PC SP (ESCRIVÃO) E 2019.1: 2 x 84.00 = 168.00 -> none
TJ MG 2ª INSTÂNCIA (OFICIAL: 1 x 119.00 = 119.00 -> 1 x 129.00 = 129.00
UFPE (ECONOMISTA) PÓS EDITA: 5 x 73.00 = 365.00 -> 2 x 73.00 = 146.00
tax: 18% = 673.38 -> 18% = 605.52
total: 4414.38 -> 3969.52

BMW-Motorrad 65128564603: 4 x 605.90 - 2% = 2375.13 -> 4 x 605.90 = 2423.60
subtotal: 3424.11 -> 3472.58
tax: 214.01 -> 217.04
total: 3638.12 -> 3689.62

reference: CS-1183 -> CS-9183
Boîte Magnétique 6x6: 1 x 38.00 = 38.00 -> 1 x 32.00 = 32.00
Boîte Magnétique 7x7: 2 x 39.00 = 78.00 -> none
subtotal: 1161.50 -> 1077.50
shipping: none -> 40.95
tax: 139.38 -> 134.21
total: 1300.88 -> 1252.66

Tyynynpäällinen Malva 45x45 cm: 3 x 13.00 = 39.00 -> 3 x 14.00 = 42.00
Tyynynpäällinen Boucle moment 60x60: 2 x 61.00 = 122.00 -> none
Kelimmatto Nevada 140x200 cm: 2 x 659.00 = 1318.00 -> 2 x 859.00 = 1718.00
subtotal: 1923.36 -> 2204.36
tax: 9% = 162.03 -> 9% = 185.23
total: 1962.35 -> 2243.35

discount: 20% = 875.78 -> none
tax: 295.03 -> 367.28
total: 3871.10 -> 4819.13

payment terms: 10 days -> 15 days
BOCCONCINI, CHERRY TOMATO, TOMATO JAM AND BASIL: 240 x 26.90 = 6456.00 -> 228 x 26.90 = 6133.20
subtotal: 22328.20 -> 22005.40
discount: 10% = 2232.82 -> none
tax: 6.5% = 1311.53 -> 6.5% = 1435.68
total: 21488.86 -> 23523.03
--------
WORK ORDER:
Write out the entire listing exactly.

SOLUTION TO THIS PROBLEM:
PC SP (ESCRIVÃO) E 2019.1: 2 x 84.00 = 168.00 -> none
TJ MG 2ª INSTÂNCIA (OFICIAL: 1 x 119.00 = 119.00 -> 1 x 129.00 = 129.00
UFPE (ECONOMISTA) PÓS EDITA: 5 x 73.00 = 365.00 -> 2 x 73.00 = 146.00
tax: 18% = 673.38 -> 18% = 605.52
total: 4414.38 -> 3969.52

BMW-Motorrad 65128564603: 4 x 605.90 - 2% = 2375.13 -> 4 x 605.90 = 2423.60
subtotal: 3424.11 -> 3472.58
tax: 214.01 -> 217.04
total: 3638.12 -> 3689.62

reference: CS-1183 -> CS-9183
Boîte Magnétique 6x6: 1 x 38.00 = 38.00 -> 1 x 32.00 = 32.00
Boîte Magnétique 7x7: 2 x 39.00 = 78.00 -> none
subtotal: 1161.50 -> 1077.50
shipping: none -> 40.95
tax: 139.38 -> 134.21
total: 1300.88 -> 1252.66

Tyynynpäällinen Malva 45x45 cm: 3 x 13.00 = 39.00 -> 3 x 14.00 = 42.00
Tyynynpäällinen Boucle moment 60x60: 2 x 61.00 = 122.00 -> none
Kelimmatto Nevada 140x200 cm: 2 x 659.00 = 1318.00 -> 2 x 859.00 = 1718.00
subtotal: 1923.36 -> 2204.36
tax: 9% = 162.03 -> 9% = 185.23
total: 1962.35 -> 2243.35

discount: 20% = 875.78 -> none
tax: 295.03 -> 367.28
total: 3871.10 -> 4819.13

payment terms: 10 days -> 15 days
BOCCONCINI, CHERRY TOMATO, TOMATO JAM AND BASIL: 240 x 26.90 = 6456.00 -> 228 x 26.90 = 6133.20
subtotal: 22328.20 -> 22005.40
discount: 10% = 2232.82 -> none
tax: 6.5% = 1311.53 -> 6.5% = 1435.68
total: 21488.86 -> 23523.03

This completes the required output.